• Work order: Write every line below out again exactly, images omitted.

### Available data

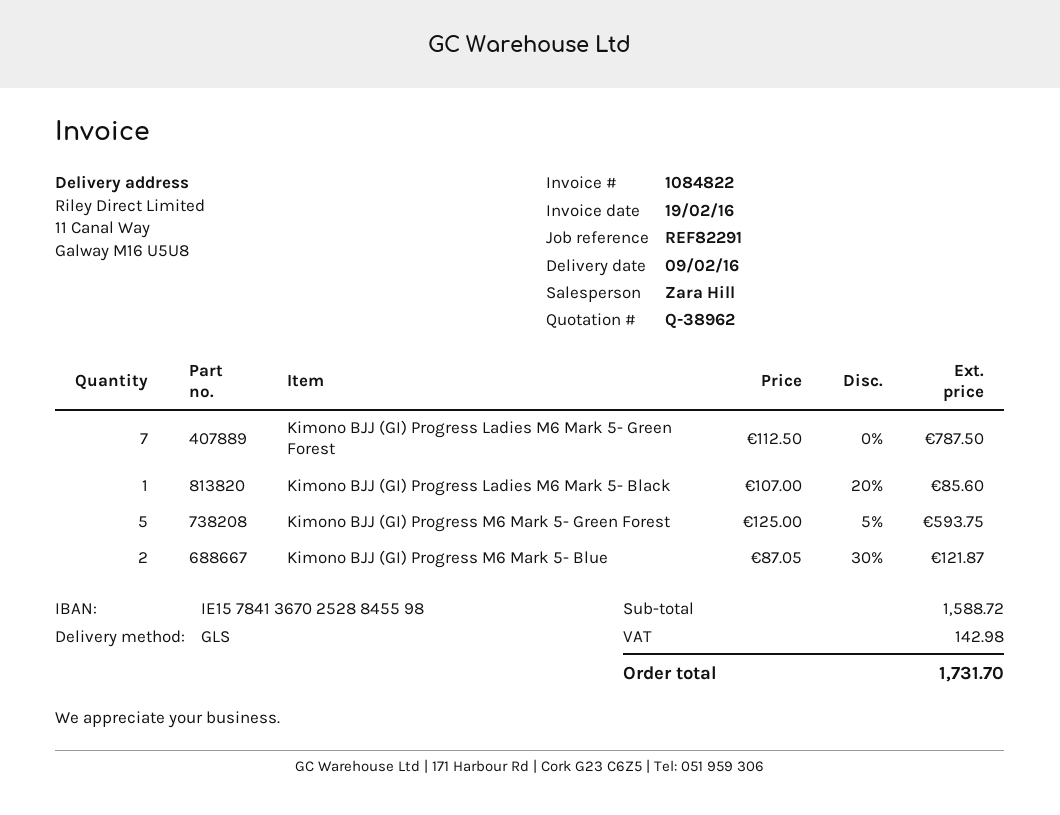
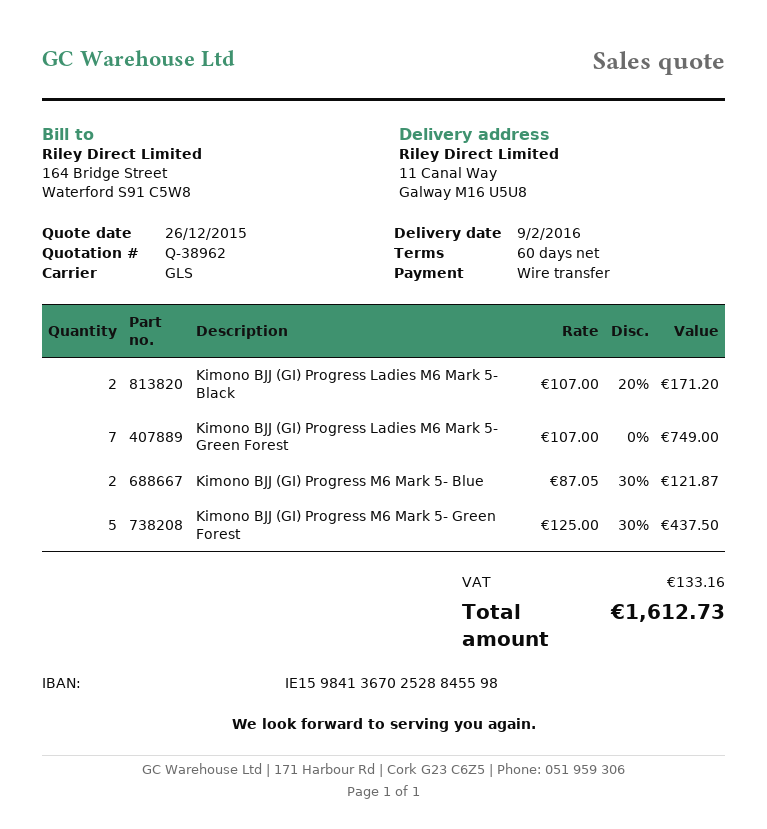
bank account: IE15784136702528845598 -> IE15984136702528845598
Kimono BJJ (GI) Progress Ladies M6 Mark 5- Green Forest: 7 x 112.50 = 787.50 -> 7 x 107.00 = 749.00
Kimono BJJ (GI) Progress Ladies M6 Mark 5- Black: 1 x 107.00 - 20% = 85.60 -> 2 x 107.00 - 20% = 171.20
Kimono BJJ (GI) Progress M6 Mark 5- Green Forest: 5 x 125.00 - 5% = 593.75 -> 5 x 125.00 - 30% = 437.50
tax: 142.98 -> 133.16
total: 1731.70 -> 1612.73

######

• Written solution:
bank account: IE15784136702528845598 -> IE15984136702528845598
Kimono BJJ (GI) Progress Ladies M6 Mark 5- Green Forest: 7 x 112.50 = 787.50 -> 7 x 107.00 = 749.00
Kimono BJJ (GI) Progress Ladies M6 Mark 5- Black: 1 x 107.00 - 20% = 85.60 -> 2 x 107.00 - 20% = 171.20
Kimono BJJ (GI) Progress M6 Mark 5- Green Forest: 5 x 125.00 - 5% = 593.75 -> 5 x 125.00 - 30% = 437.50
tax: 142.98 -> 133.16
total: 1731.70 -> 1612.73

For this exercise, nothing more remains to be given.